(Extracted material)
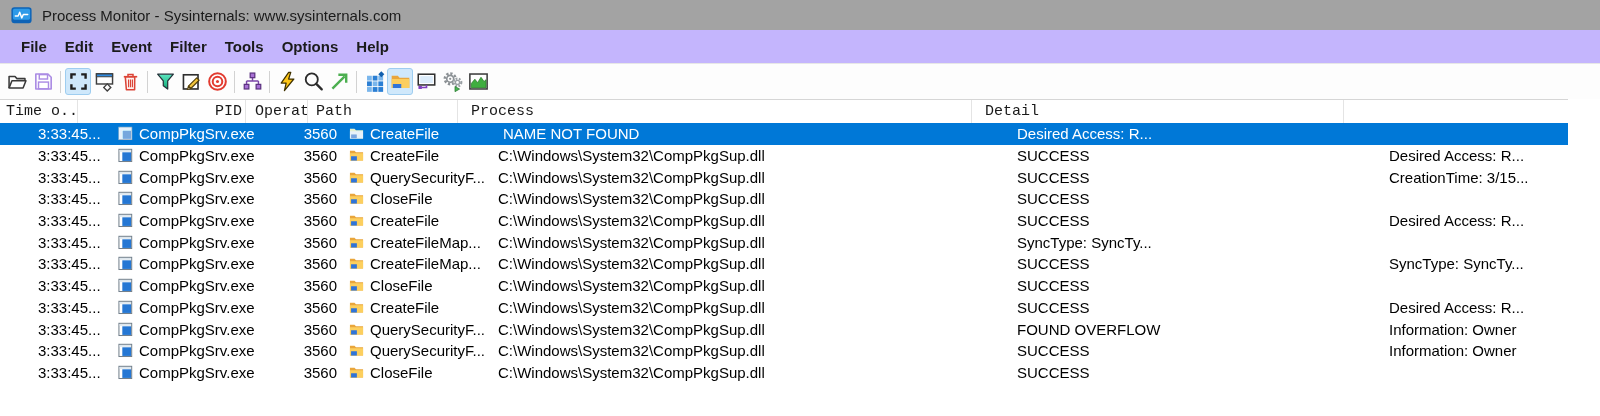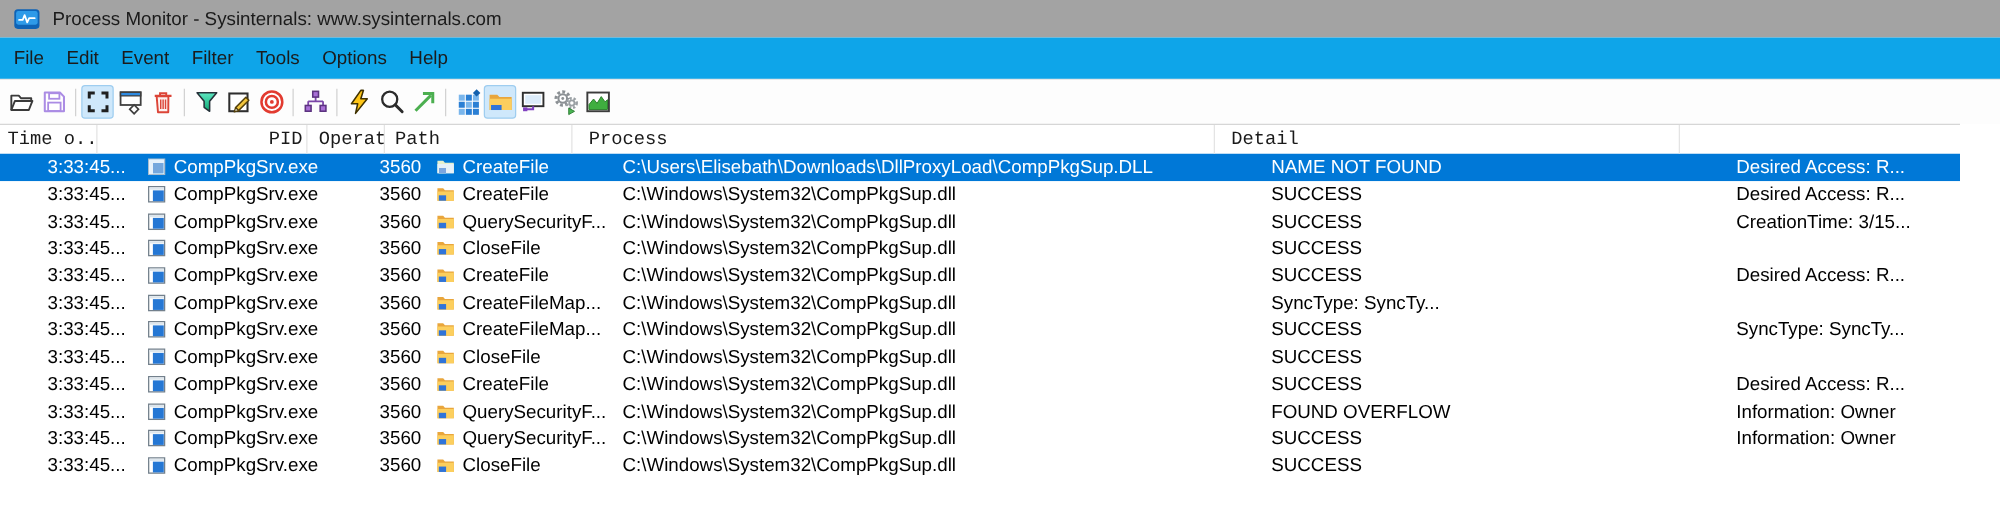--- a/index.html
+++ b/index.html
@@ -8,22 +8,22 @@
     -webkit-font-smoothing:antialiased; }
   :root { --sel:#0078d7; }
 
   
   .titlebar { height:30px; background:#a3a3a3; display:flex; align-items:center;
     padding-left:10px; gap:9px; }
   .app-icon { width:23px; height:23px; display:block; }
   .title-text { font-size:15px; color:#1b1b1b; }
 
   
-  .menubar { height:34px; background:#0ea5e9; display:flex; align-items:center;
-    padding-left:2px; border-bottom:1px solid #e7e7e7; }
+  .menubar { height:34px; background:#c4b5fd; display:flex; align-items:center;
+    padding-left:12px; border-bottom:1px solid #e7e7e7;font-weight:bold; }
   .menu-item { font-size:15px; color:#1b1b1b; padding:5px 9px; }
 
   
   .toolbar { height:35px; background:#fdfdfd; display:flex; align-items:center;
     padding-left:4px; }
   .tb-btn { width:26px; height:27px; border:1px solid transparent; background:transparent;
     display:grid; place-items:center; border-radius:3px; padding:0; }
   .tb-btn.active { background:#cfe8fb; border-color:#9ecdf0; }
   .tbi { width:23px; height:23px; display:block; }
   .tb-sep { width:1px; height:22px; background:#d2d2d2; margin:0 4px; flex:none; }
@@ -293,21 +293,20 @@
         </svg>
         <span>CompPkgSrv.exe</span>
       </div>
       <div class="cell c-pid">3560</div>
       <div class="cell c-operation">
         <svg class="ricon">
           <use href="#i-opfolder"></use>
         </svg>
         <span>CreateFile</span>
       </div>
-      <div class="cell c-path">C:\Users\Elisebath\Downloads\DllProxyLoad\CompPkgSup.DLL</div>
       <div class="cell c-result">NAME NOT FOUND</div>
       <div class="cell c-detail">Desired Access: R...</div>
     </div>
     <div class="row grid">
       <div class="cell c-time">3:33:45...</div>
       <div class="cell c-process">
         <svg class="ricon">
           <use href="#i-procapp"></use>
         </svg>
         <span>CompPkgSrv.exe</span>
(End Extracted material)
(Extracted material)
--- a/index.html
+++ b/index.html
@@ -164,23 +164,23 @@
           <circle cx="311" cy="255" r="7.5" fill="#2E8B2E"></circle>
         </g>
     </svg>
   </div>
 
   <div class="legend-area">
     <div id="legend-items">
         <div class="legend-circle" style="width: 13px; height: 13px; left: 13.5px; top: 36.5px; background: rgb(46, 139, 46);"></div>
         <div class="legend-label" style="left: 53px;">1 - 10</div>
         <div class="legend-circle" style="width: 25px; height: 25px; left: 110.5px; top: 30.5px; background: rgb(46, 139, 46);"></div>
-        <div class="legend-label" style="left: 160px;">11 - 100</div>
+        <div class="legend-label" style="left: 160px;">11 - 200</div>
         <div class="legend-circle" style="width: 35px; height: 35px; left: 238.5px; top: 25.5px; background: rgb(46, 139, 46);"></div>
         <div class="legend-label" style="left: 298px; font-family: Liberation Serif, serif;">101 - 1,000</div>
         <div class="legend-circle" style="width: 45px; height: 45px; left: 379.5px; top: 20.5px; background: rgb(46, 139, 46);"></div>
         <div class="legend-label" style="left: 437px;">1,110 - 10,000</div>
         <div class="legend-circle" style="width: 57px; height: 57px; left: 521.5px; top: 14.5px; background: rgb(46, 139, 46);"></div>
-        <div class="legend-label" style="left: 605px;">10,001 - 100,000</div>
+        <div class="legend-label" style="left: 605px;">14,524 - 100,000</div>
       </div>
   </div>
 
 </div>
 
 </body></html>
(End Extracted material)
Exercise objective :: Look through the records and gather every line containing "align".

Output ::
   .titlebar { height:30px; background:#a3a3a3; display:flex; align-items:center;
-  .menubar { height:34px; background:#0ea5e9; display:flex; align-items:center;
+  .menubar { height:34px; background:#c4b5fd; display:flex; align-items:center;
   .toolbar { height:35px; background:#fdfdfd; display:flex; align-items:center;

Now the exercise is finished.